Arriving on March 12th, Kill Grid upped the ante by leaning further into the metal world, upping the speed and the ferocity. The result is a fun, beer-soaked, thrash metal favorite that leans more toward Sodom and early Kreator — a triumphant effort considering the history and popularity of the genres. With Kill Grid out in the wild, we cornered guitarist Will Wagstaff about the new LP, the band’s ascension, influences, and why they consider themselves more of a metal band. Details from our conversation are below.
Hard Noise: The response to At the Walls was massive. How did you perceive the release’s success, and what unexpected doors does that open?

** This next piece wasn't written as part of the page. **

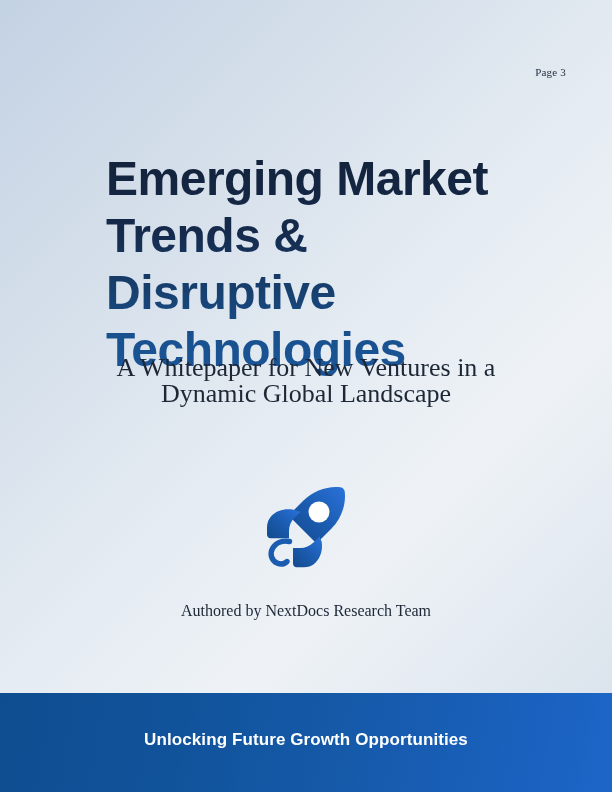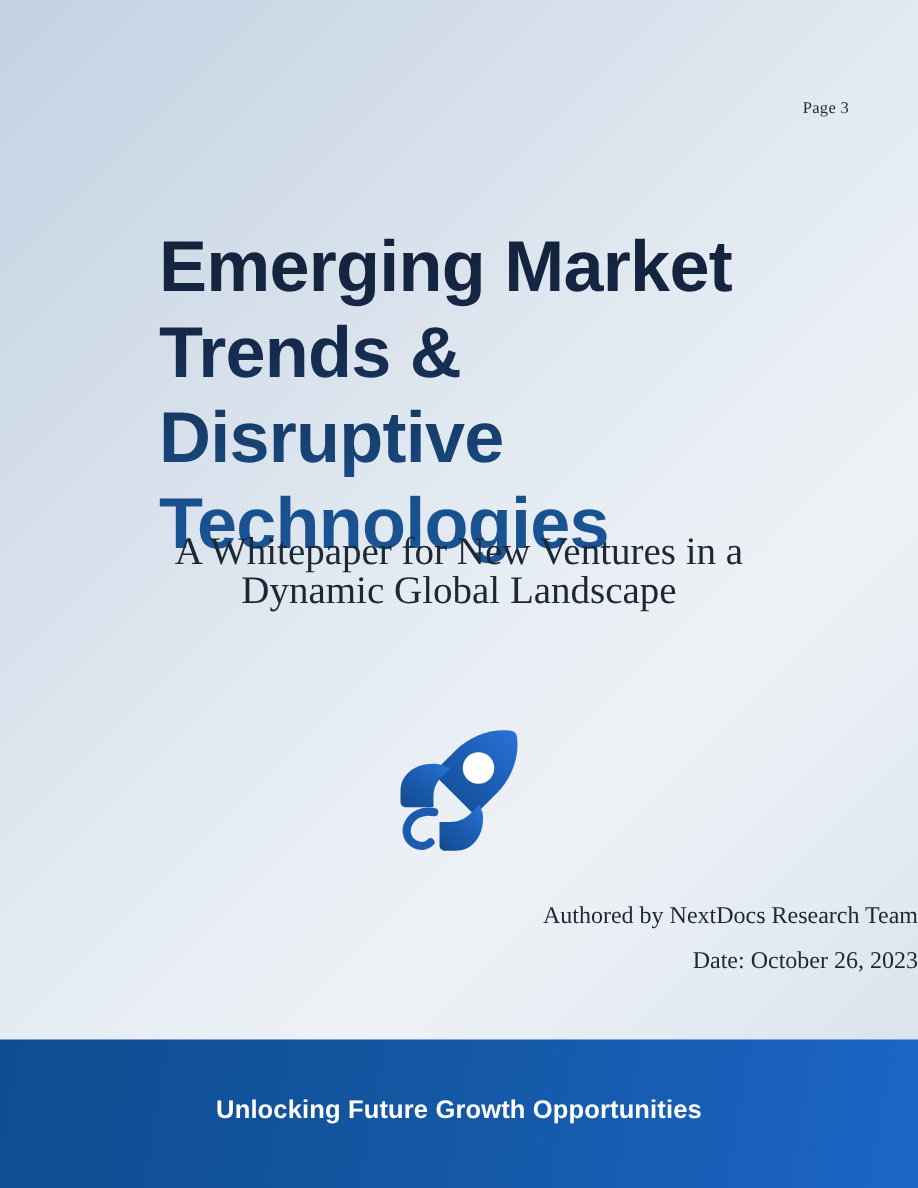"Authored by NextDocs Research Team" .credit-line { text-align: right -> none }
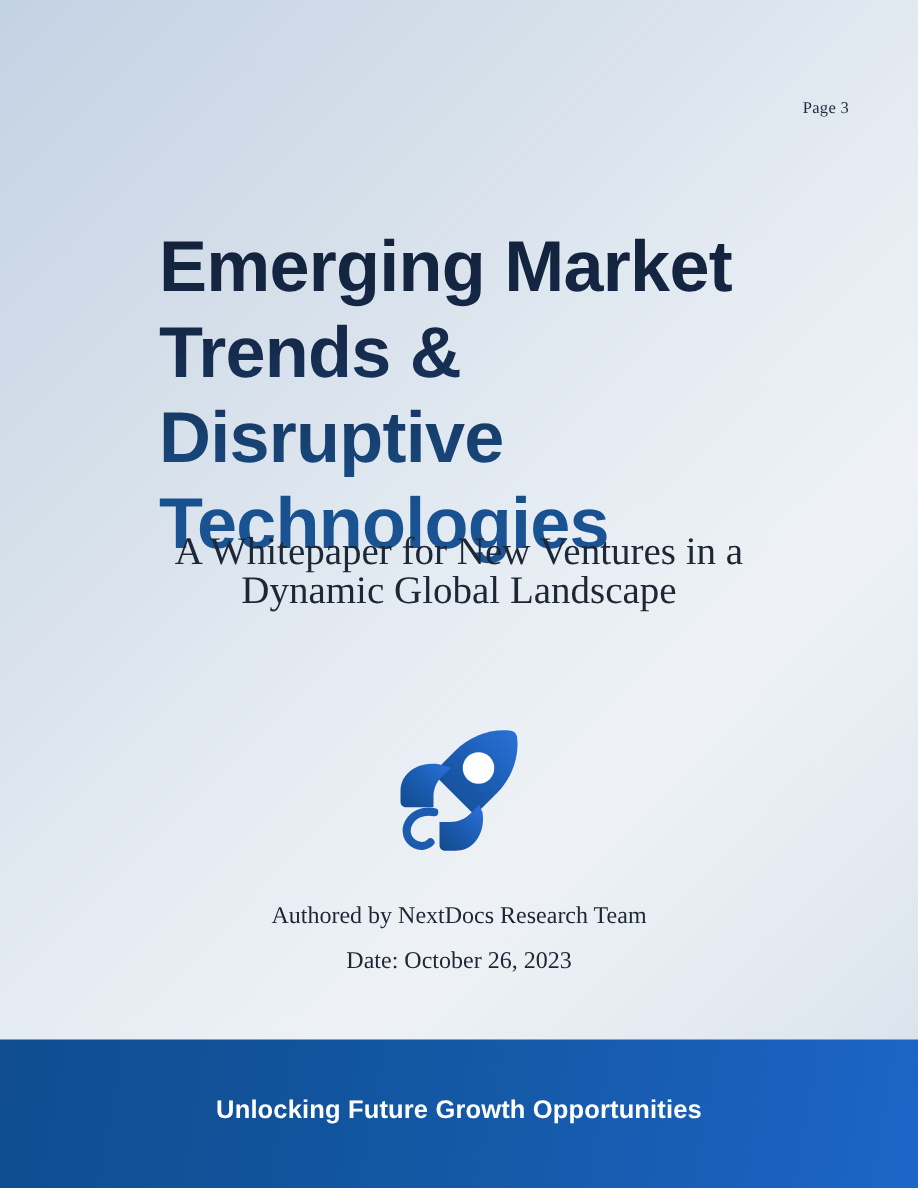"Date: October 26, 2023" div.credit-line { html: <div>Date: October 26, 2023</div> -> none }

Will Wagstaff: It was awesome. We were so psyched to get to do tours with Integrity and All Out War, Sacred Reich, etc. I mean, come on! I think to an extent we could say At The Walls opened the door for Century Media since At The Walls was essentially a compilation record. It definitely got new life through WAR and Andrew Kline.
Going into the new LP, what did you seek to change from the previous record or what did you want to improve?
We had a couple personnel changes between most of At The Walls and Kill Grid, and I think the musicianship has stepped up for sure. We wanted to take a less straightforward, 2.5 minute-long song approach. I think we were able to achieve a more developed record with regards to the musicianship, solo-ing, songwriting, vocal approach, etc.
The record seems considerably faster and heavier, with notes of early Sodom, Kreator and Slayer which were all hinted at before, but part of an overall more crossover thrash approach. What were some of the bands that you guys were listening to going in?
Yeah that is totally accurate. I think a few other bands that really carried the torch in that realm are Demolition Hammer, Dark Angel, Pestilence, Sadus, early Cannibal Corpse. Then I listen to a ton of hardcore too, like All Out War, Hatebreed, etc. It is definitely crossover in a traditional sense, and I think we push the thrash metal element hard.
Your band can comfortably sit on bills with metal or hardcore bands. Do you see yourself as more one or the other? Do you hope to eventually play more of one or the other?
I would say we push the metal side more in some aspect, like having solo sections, longer songs and stuff. But that being said, you’re right. We can sit super comfortably on either type of bill, which is something that wasn’t 100% expected, but we’re so fortunate and humbled that both “scenes” seem to dig the band.
I would say we want to play our music for whoever likes it. I don’t think we hope to play one more than the other eventually, or anything like that.
What is your personal highlight from the record and why? What do you hope that someone takes away from the new album?
My personal highlight from the record would be just getting the whole thing done and recorded and out in a way that we all loved. The team has been amazing to work with, and everyone wants to succeed which is so important when working on a project like this.
I love the solo work our friend Josh did on The Doctrine. He’s just an ’80s guitar god and so to have him drop some work on the record was amazing. Shoutout to Josh Francisco. I hope people take away that we stepped the bar up with this record, and we will continue to step up with subsequent releases. The “blood, sweat, and tears” put into this record was significant and I hope people can hear it in the tracks.